Je me suis senti idiot et me suis félicité que mes camarades ne puissent pas lire dans mes pensées.
(P. 226)
La guerre, brutale et peu glorieuse, n'est qu'un horrible gâchis. Le combat laisse une marque indélébile sur ceux qui sont contraints de l'endurer. Les seuls facteurs de rédemption étaient le courage incroyable de mes camarades et le dévouement dont ils faisaient preuve les uns envers les autres. L'entraînement du Marine Corps nous a appris à tuer avec efficacité et à essayer de survivre. Mais il nous a également appris la loyauté l'un envers l'autre - et l'amour. C'est cet esprit de corps qui nous a permis de tenir.
Les cadavres gisaient là où le vétéran les avait tirés pour les fouiller. Allais-je devenir aussi dur et désinvolte devant des morts ennemis? La guerre allait-elle me déshumaniser au point que moi aussi je "détrousserais" les cadavres avec autant de nonchalance? Le moment viendrait bientôt où ça ne me dérangerait plus du tout.
Attendre constitue une partie essentielle de la guerre, mais je n'ai jamais vécu un suspense aussi insoutenable que la torture atroce de ces instants qui ont précédé le signal de l'assaut sur Peleliu. La tension montait à mesure que les bombardements s'intensifiaient. Couvert de sueur froide, le ventre noué, j'avais une boule dans la gorge et n'arrivais à avaler ma salive qu'avec une extrême difficulté. Mes genoux manquant se dérober, je me suis vaguement accroché au montant du tracteur. J'avais la nausée et redoutais que ma vessie se vide en révélant le lâche que j'étais.

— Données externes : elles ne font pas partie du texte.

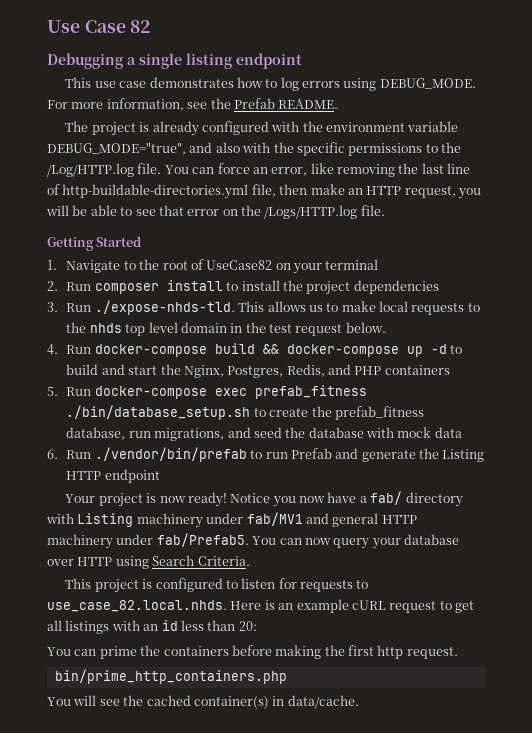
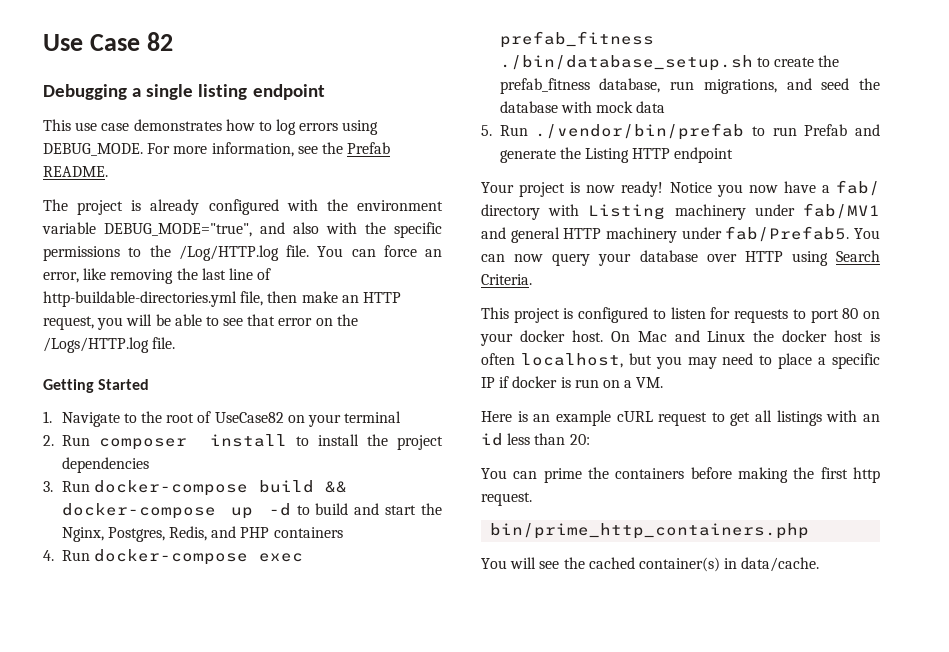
[94,300,480,315] [66,322,386,336] [47,344,92,355] ./expose-nhds-tld. This allows us to make local requests to the nhds top level domain in the test request below. // 4. Run -> (90, 486) none
[47,387,58,396] 5. -> [43,550,54,561] 4.
[47,449,58,459] 6. -> [481,125,492,136] 5.
[47,600,227,612] use_case_82.local.nhds. -> [810,308,880,323] [480,330,880,346] [481,353,881,369] [481,376,664,388] port 80 on your docker host. On Mac and Linux the docker host is often localhost, but you may need to place a specific IP if docker is run on a VM. //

Le sergent recruteur portait un pantalon de treillis bleu, une chemise kaki, une cravate et un calot blanc. Ses chaussures brillaient comme un sous neuf. Il m'a posé tout un tas de questions et a rempli d'innombrables formulaires officiels. Quand il m'a demandé si j'avais "des cicatrices, des marques de naissance ou d'autres signes particuliers", je lui ai parlé d'une cicatrice de deux centimètres et demi sur mon genou gauche. Et lorsque j'ai voulu savoir pourquoi il me posait cette question, sa réponse a été la suivante: "Pour qu'on puisse vous identifier sur une plage du Pacifique après que les Japs auront fait sauter vos plaques militaires." Telle a été mon introduction à l’extrême réalisme qui caractérisait le Marine Corps et que je découvrirais par la suite.